You can see that the ratings table doesn't have a year column that contains the year in which each movie was released but that year column can be seen in the movies table (the first table in the database). So, how do we access the year column if it exists in another table? That's where subqueries come in.

SELECT AVG(rating)
FROM ratings
WHERE movie_id
IN (SELECT id
FROM movies
WHERE year = 2012);

The code looks similar to the first one but you can see a couple of changes in it. Subqueries can be a bit confusing but one technique I use is to break the problem into small parts and start building the query from the inner one. To get the average ratings of all movies released in 2012, we must first get those movies before worrying about their ratings.

SELECT id
FROM movies
WHERE year = 2012;

This simply means give me the id number of all the movies released in 2012. The result might be something like: 1, 2, 5, 6, 7, ... n. We can now use this id number to access the rating of each movie in the ratings table, and we do that by using the movie_id column found in the ratings table. The id number column in the movies table corresponds to the movie_id column in the ratings table, that's the work of that FOREIGN KEY you saw in the ratings table.
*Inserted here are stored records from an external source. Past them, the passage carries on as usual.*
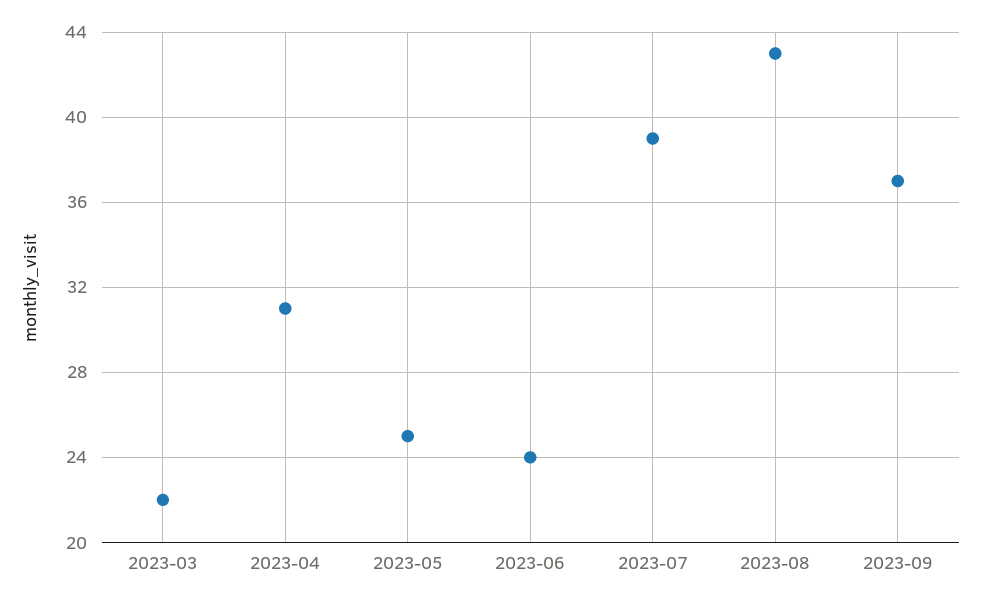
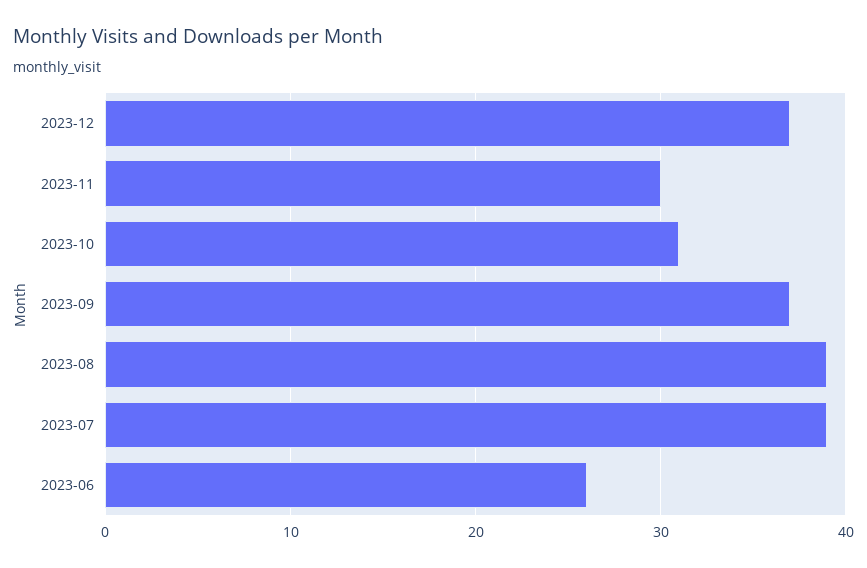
2023-03: 22 -> none
2023-04: 31 -> none
2023-05: 25 -> none
2023-06: 24 -> 26
2023-08: 43 -> 39
2023-12: none -> 37
2023-11: none -> 30
2023-10: none -> 31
Simply put: id = movie_id

SELECT AVG(rating)
FROM ratings
WHERE movie_id
IN (SELECT id
FROM movies
WHERE year = 2012);

The code in the bracket is the subquery and it executes first and now we have the id of all movies released in 2012. The rest of the code goes thus: give me the average rating from the ratings table where the movie_id is in the result of that subquery. Let's assume the subquery gave a result of 1, 2, 5, 6, 7 which is the id of movies released in 2012, the outer query will look for the ratings of the movies whose movie_id is in that result. Recall: movie_id = Id

This is the output:

The second problem

This is similar to the last problem but the same technique won't be effective and we have to use a command known as JOIN. This command does a very simple thing: it joins two or more tables into one big table, and now we can access the peculiar columns of data in each of the tables.

SELECT movies.title, ratings.rating
FROM movies
JOIN ratings
ON movies.id = ratings.movie_id
WHERE movies.year = 2010
ORDER BY rating DESC, title;

The question said we should list movies and their ratings, that's exactly what the first line does. The two things we are listing out are in two different tables, so I specify them by saying movies.title and ratings.rating. The dot is similar to the dot notation in JavaScript used for accessing the properties of an object and in python, it is used to access the items in a dictionary.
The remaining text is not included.